= Assigned task =
Retype the entries exactly. Include every line.

--------------------------------------------------

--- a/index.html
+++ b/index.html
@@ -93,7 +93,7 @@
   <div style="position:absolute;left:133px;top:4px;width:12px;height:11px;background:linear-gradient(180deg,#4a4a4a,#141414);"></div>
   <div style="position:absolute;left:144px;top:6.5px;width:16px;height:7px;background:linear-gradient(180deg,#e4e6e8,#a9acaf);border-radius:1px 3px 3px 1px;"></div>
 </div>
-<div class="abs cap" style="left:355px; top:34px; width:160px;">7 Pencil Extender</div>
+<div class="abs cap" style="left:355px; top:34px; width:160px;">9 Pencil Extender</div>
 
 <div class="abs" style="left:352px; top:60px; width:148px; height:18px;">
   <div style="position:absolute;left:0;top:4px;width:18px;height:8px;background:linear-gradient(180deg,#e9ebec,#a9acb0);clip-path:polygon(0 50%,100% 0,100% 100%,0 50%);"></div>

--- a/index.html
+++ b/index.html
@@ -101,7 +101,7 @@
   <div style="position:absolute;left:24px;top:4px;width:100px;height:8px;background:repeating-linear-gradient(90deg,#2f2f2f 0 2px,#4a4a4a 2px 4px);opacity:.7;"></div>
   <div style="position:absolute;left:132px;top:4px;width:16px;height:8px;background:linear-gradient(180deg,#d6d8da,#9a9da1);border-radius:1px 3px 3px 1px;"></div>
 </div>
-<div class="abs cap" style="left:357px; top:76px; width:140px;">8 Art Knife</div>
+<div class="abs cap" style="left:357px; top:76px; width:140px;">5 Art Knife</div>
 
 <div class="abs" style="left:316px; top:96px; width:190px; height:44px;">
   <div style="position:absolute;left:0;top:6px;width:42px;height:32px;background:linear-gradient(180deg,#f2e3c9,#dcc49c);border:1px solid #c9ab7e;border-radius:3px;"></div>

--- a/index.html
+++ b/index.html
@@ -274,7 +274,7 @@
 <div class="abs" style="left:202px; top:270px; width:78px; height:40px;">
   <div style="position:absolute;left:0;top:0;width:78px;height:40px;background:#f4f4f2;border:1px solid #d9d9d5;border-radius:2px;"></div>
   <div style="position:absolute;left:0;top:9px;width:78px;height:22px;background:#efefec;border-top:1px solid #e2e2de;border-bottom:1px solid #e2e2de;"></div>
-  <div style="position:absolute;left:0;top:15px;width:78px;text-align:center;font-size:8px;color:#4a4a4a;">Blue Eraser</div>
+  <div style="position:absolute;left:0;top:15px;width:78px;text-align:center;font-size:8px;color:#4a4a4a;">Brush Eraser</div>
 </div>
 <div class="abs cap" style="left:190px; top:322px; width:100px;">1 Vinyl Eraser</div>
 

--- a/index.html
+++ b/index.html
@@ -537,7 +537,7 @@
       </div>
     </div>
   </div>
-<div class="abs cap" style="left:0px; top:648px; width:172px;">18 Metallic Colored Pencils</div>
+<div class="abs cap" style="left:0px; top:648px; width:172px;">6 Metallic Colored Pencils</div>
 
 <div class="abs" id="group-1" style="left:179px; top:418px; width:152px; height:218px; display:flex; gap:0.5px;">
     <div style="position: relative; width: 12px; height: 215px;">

--------------------------------------------------

= Your response =
--- a/index.html
+++ b/index.html
@@ -93,7 +93,7 @@
   <div style="position:absolute;left:133px;top:4px;width:12px;height:11px;background:linear-gradient(180deg,#4a4a4a,#141414);"></div>
   <div style="position:absolute;left:144px;top:6.5px;width:16px;height:7px;background:linear-gradient(180deg,#e4e6e8,#a9acaf);border-radius:1px 3px 3px 1px;"></div>
 </div>
-<div class="abs cap" style="left:355px; top:34px; width:160px;">7 Pencil Extender</div>
+<div class="abs cap" style="left:355px; top:34px; width:160px;">9 Pencil Extender</div>
 
 <div class="abs" style="left:352px; top:60px; width:148px; height:18px;">
   <div style="position:absolute;left:0;top:4px;width:18px;height:8px;background:linear-gradient(180deg,#e9ebec,#a9acb0);clip-path:polygon(0 50%,100% 0,100% 100%,0 50%);"></div>

--- a/index.html
+++ b/index.html
@@ -101,7 +101,7 @@
   <div style="position:absolute;left:24px;top:4px;width:100px;height:8px;background:repeating-linear-gradient(90deg,#2f2f2f 0 2px,#4a4a4a 2px 4px);opacity:.7;"></div>
   <div style="position:absolute;left:132px;top:4px;width:16px;height:8px;background:linear-gradient(180deg,#d6d8da,#9a9da1);border-radius:1px 3px 3px 1px;"></div>
 </div>
-<div class="abs cap" style="left:357px; top:76px; width:140px;">8 Art Knife</div>
+<div class="abs cap" style="left:357px; top:76px; width:140px;">5 Art Knife</div>
 
 <div class="abs" style="left:316px; top:96px; width:190px; height:44px;">
   <div style="position:absolute;left:0;top:6px;width:42px;height:32px;background:linear-gradient(180deg,#f2e3c9,#dcc49c);border:1px solid #c9ab7e;border-radius:3px;"></div>

--- a/index.html
+++ b/index.html
@@ -274,7 +274,7 @@
 <div class="abs" style="left:202px; top:270px; width:78px; height:40px;">
   <div style="position:absolute;left:0;top:0;width:78px;height:40px;background:#f4f4f2;border:1px solid #d9d9d5;border-radius:2px;"></div>
   <div style="position:absolute;left:0;top:9px;width:78px;height:22px;background:#efefec;border-top:1px solid #e2e2de;border-bottom:1px solid #e2e2de;"></div>
-  <div style="position:absolute;left:0;top:15px;width:78px;text-align:center;font-size:8px;color:#4a4a4a;">Blue Eraser</div>
+  <div style="position:absolute;left:0;top:15px;width:78px;text-align:center;font-size:8px;color:#4a4a4a;">Brush Eraser</div>
 </div>
 <div class="abs cap" style="left:190px; top:322px; width:100px;">1 Vinyl Eraser</div>
 

--- a/index.html
+++ b/index.html
@@ -537,7 +537,7 @@
       </div>
     </div>
   </div>
-<div class="abs cap" style="left:0px; top:648px; width:172px;">18 Metallic Colored Pencils</div>
+<div class="abs cap" style="left:0px; top:648px; width:172px;">6 Metallic Colored Pencils</div>
 
 <div class="abs" id="group-1" style="left:179px; top:418px; width:152px; height:218px; display:flex; gap:0.5px;">
     <div style="position: relative; width: 12px; height: 215px;">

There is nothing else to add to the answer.